Putting the horse first, I'm a firm believer in trying the easiest, least disruptive and kindest methods of treatment. If one doesn't work, then I move on to the next treatment, and so on. It's my experience that most things respond to K.I.S.S. (Keep It Simple, Stupid).

After I locate the exit spot or make one, I notch the hoof wall at that spot if it is in the white line. Or if the spot is in the sole area, I notch the hoof wall closest to the wound. The notch is just deep enough to drain the pus from the abscess, but not deeper into the blood line.

I leave the sole intact to protect the underlying sensitive tissue. The horse's own immune system capsulizes the pus pocket and you can sometimes see large openings between the sensitive and insensitive tissue. If you remove the outer layer of sole in an attempt to drain the abscess from the bottom of the foot, you will leave the sensitive tissue exposed. Then the horse has to try to walk around on exposed raw meat. In this case, the horse will be very lame for weeks and will need intensive care to recover until the new sole is formed.

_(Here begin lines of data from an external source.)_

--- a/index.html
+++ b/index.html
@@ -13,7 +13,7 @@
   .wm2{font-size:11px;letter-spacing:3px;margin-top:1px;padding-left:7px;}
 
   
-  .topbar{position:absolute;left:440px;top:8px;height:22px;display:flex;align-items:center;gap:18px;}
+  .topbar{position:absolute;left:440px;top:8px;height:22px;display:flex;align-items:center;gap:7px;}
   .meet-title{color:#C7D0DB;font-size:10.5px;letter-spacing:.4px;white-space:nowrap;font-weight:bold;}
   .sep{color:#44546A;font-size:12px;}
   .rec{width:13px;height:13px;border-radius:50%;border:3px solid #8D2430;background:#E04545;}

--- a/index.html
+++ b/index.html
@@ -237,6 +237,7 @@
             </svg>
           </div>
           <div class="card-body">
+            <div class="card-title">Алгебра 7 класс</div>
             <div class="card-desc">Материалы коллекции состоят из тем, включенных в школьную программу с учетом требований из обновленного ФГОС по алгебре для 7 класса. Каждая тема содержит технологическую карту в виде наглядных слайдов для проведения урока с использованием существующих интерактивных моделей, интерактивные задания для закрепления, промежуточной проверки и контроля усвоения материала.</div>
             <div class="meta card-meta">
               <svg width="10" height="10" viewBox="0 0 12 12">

In contrast, if you just notch the hoof wall to drain the abscess, the sensitive tissue will be protected by the old sole until the new sole grows out. By notching the hoof wall, the drainage opening is self-cleaning. I have even put shoes back on some horses that are show-sound the next day.

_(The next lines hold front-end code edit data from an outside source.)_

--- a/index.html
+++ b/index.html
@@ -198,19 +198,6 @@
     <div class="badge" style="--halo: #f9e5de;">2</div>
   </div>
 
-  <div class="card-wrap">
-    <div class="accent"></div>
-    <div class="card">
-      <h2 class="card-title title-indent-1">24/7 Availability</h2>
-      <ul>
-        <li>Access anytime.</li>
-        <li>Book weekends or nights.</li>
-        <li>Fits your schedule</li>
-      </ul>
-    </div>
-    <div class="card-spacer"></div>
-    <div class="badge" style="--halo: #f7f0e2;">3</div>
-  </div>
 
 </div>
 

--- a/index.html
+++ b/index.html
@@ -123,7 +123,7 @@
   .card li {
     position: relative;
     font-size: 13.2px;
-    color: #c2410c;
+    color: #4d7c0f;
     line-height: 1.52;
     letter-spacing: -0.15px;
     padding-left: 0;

Show the owner how to clean and disinfect the notch, to be done daily for a week or two. Some will; some won't. But either way, I have never had a reinfection with this treatment. It's best to keep the hoof as dry as possible during this healing period. In six to eight weeks, sufficient growth is obtained to remove the old sole. The horse is sound with very little discomfort.

So, by notching the hoof wall 1) you drain the abscess; 2) you keep the sensitive tissue covered; 3) the notch is self-cleaning; 4) with each step the pus is forced out the notch; 5) recovery is faster; 6) lameness is abated; 7) the horse is happy; 8) the owner is happy; 9) you're a hero, and that makes you feel good. I have done this treatment hundreds of times. It works.

F. Thomas Breningstall is an AFA and MHA certified full-time farrier living in Fowlerville, Michigan. This article first appeared in Rural Heritage magazine and is reprinted here with permission.